As reflected in the Clerk’s findings of fact, the evidence of record shows that Velma’s monthly expenses at the retirement home total $950.00. Each month, she receives $944.00 in government benefits and approximately $100.00 from the Coats family in food, clothing, and personal items. The record further discloses that Velma’s share of Carson’s estate is approximately $200,000.00. If she takes the inheritance, she will forfeit her State Special Assistance benefit of $430.00 per month, and she will have to reimburse the State for the amount of such assistance she received over a period of two years, i.e., approximately $10,320.00. However, accepting the bequest will not result in the loss of her monthly SSI disbursement of $15.00 or her Social Security payment of $499.00.

In light of these facts, we can see no obvious benefit to Velma in renouncing her share of Carson’s estate. We agree with the finding by the Clerk that the interest and investment income earned on the sum of $200,000.00 (or $189,680.00, after Velma reimburses the State) “will more than offset her loss of $430.00 a month in state benefits” and the $100.00 provided each month by her siblings. Thus, we see no reason to disclaim Velma’s inheritance and thereby artificially create a need for public assistance, when private funds are available to pay the cost of her nursing home care. To do so would unnecessarily deplete public resources intended to benefit those exhibiting a genuine financial need. Therefore, we hold that the Clerk did not err in concluding that it was in Velma’s best interest to share in Carson’s estate.

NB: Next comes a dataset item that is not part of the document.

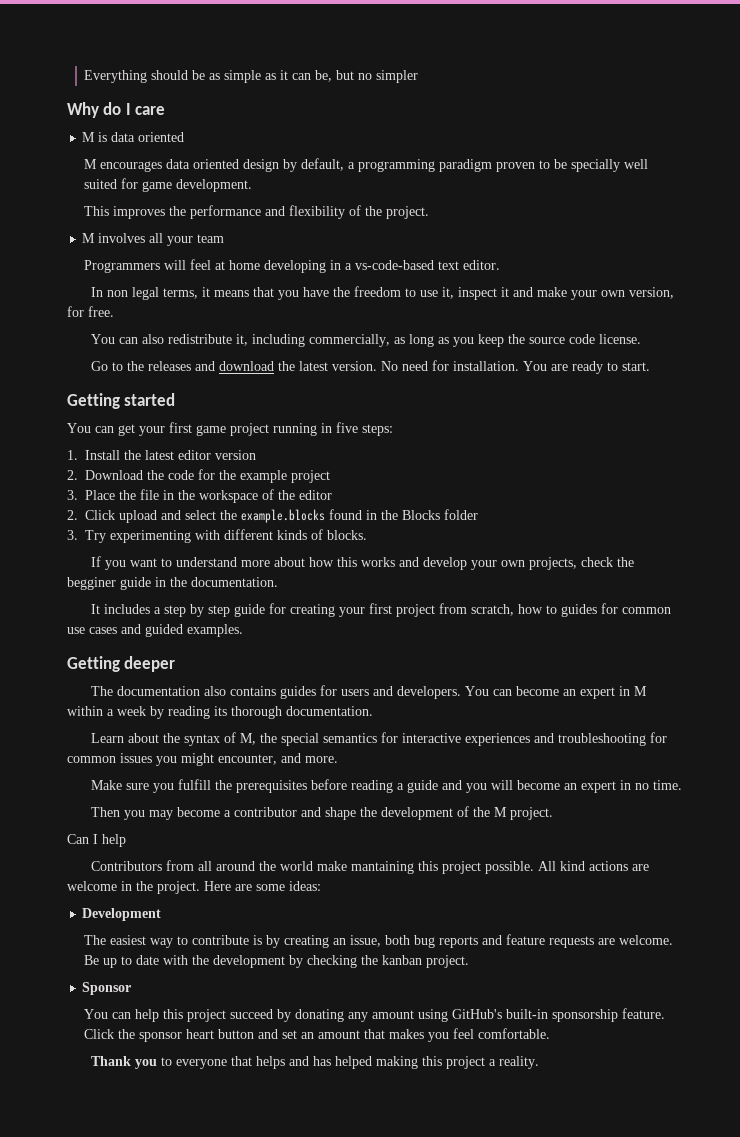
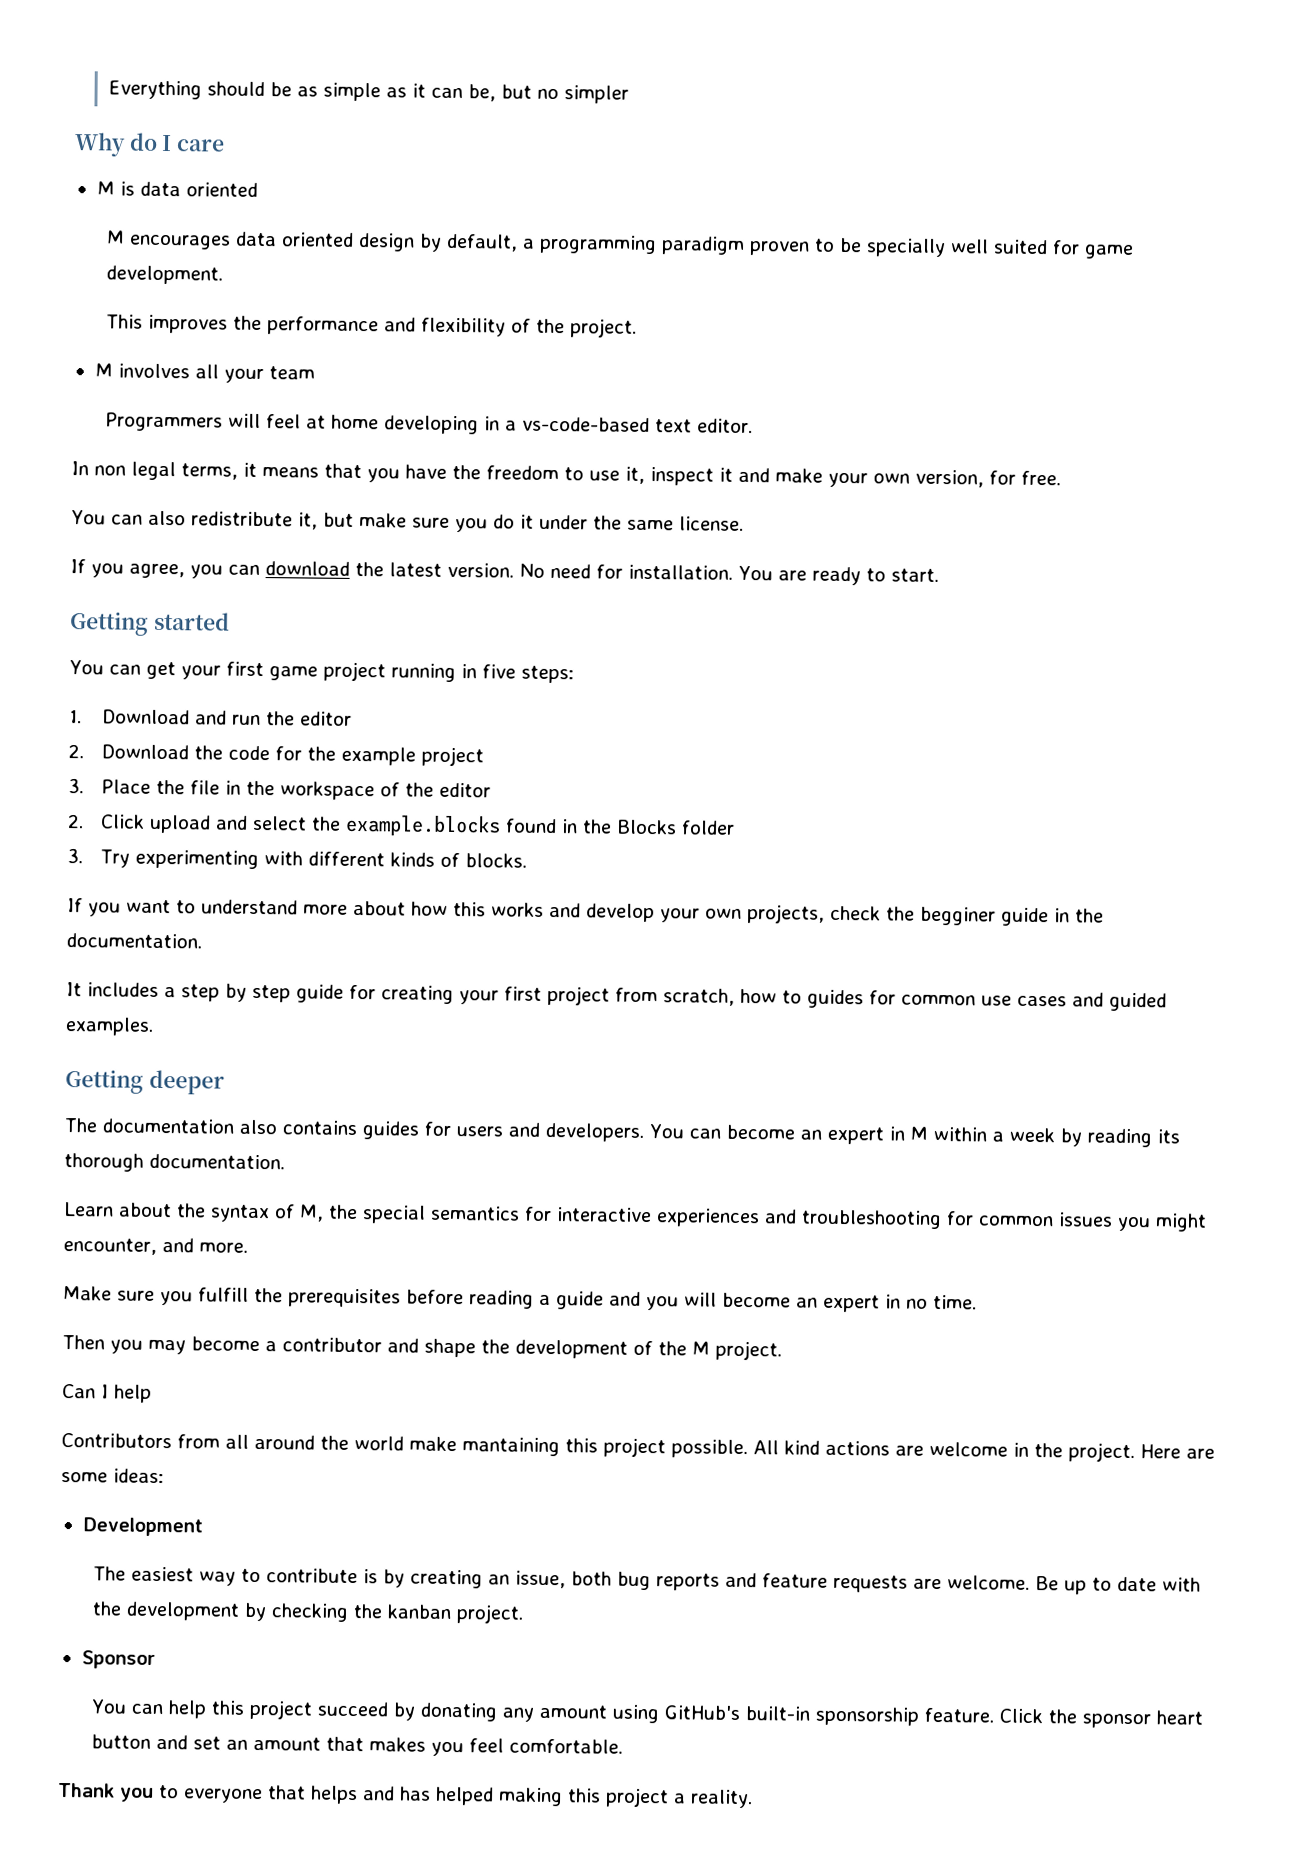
[251,334,641,347] [90,361,215,371] including commercially, as long as you keep the source code license. // Go to the releases and -> [322,512,744,533] [70,559,260,579] but make sure you do it under the same license. // If you agree, you can
[85,450,256,460] Install the latest editor version -> [102,709,353,726] Download and run the editor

As to petitioner’s contention that a renunciation would preserve the inheritance for the “ultimate intended recipients” of Velma’s estate and Myma’s estate, we reiterate that in determining whether renunciation is appropriate, the primary concern is the best interest of the ward. N.C.G.S. § 35A-1251. Furthermore, there is absolutely no evidence in the record that either Velma or Myrna would, if mentally competent, disclaim her inheritance under Carson’s will in favor of the other legatees. Nonetheless, petitioner vehemently argues that the bequest should be relinquished to those persons who would take it by default, i.e., Wayne Coats, the children of Valeria Adams, and the children of Coma Lee Currin. As the spouse of Coma Lee Currin’s son, petitioner has a personal, albeit indirect, stake in the outcome of this *771proceeding. Given petitioner’s arguably adverse interest to those of her wards and the absence of any evidence that either ward would renounce her inheritance, we hold that the Clerk did not err by denying petitioner’s request for leave to disclaim Velma’s and Myma’s interests in the estate of Carson R. Coats.

We have examined petitioner’s remaining argument and, in light of the preceding discussion, find it lacking in merit. The order of the Superior Court is affirmed.


Judges WYNN and McGEE concur.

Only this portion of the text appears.